> [YOUR OBJECTIVE]
From the first line below to the last, reproduce the material exactly and leave out the images.

> [DATA TO EXAMINE]
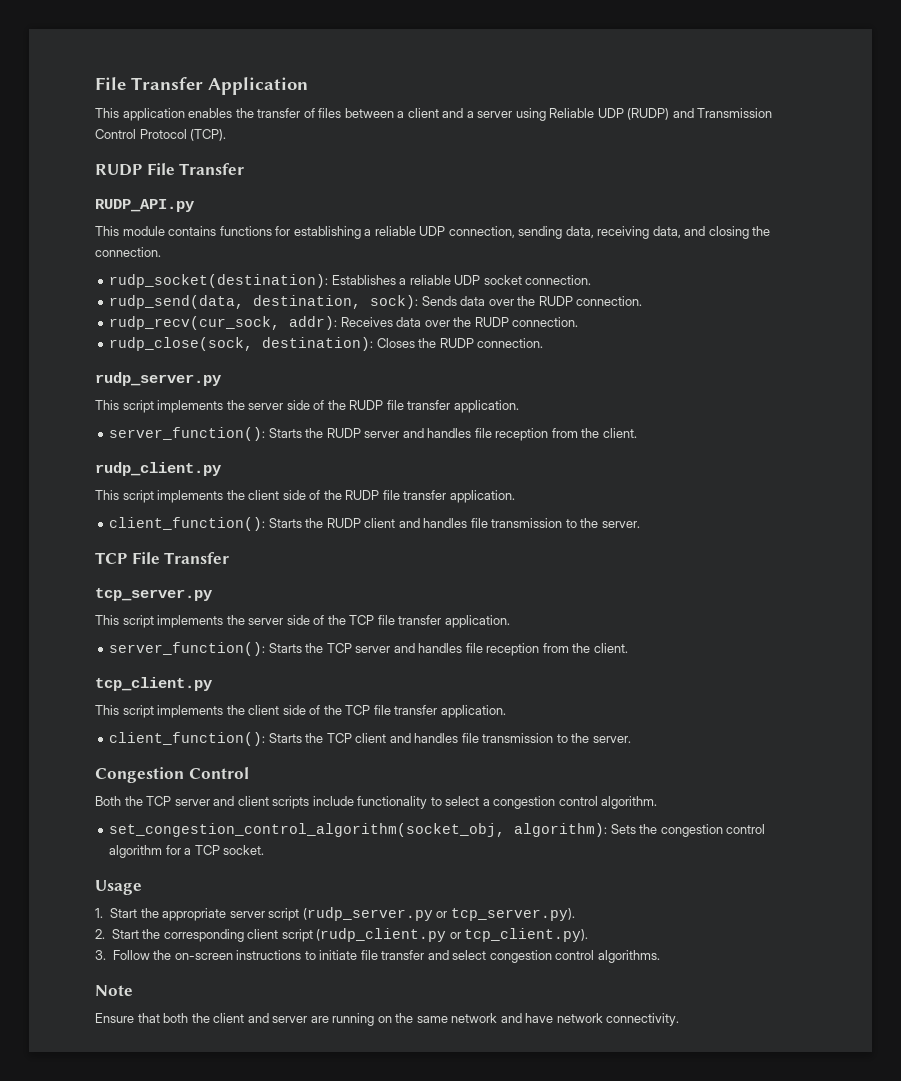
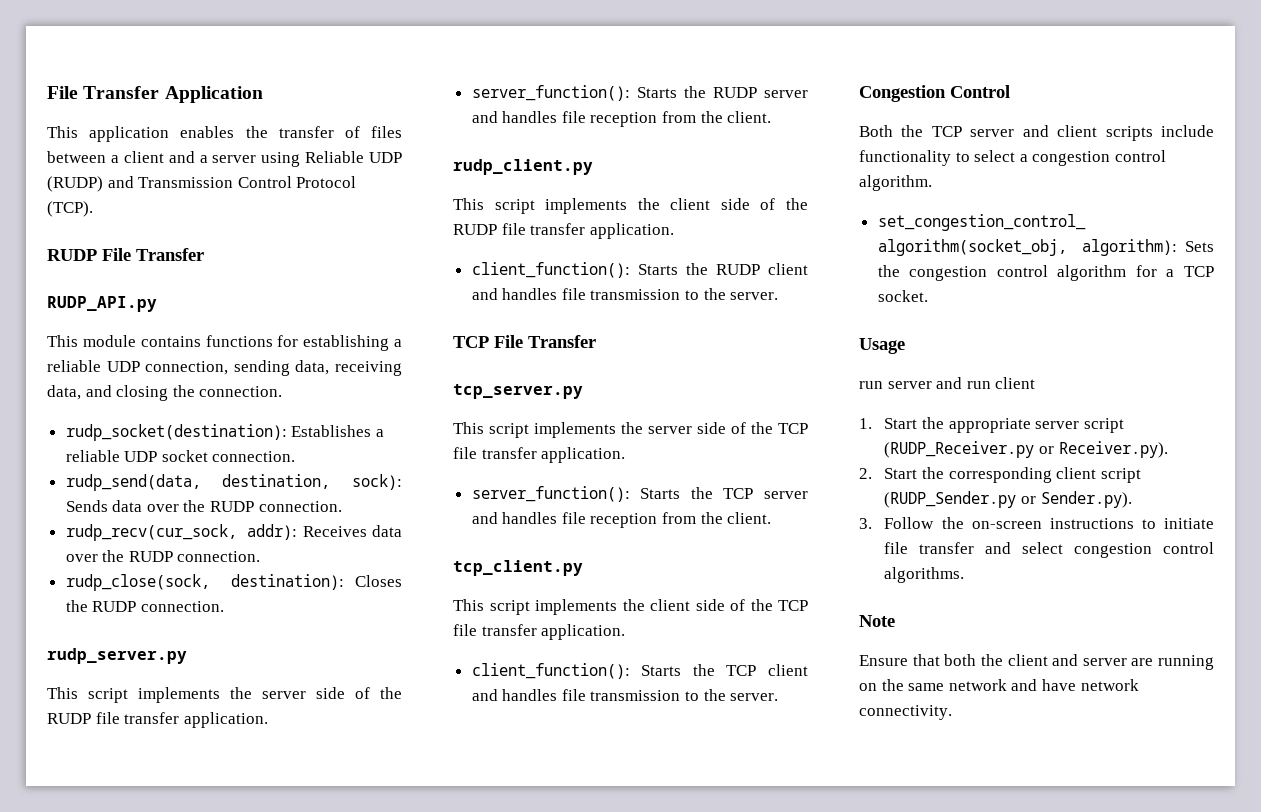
+ run server and run client
- 1. Start the appropriate server script (rudp_server.py or tcp_server.py).
+ 1. Start the appropriate server script (RUDP_Receiver.py or Receiver.py).
- 2. Start the corresponding client script (rudp_client.py or tcp_client.py).
+ 2. Start the corresponding client script (RUDP_Sender.py or Sender.py).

> [ANSWER AREA]
+ run server and run client
- 1. Start the appropriate server script (rudp_server.py or tcp_server.py).
+ 1. Start the appropriate server script (RUDP_Receiver.py or Receiver.py).
- 2. Start the corresponding client script (rudp_client.py or tcp_client.py).
+ 2. Start the corresponding client script (RUDP_Sender.py or Sender.py).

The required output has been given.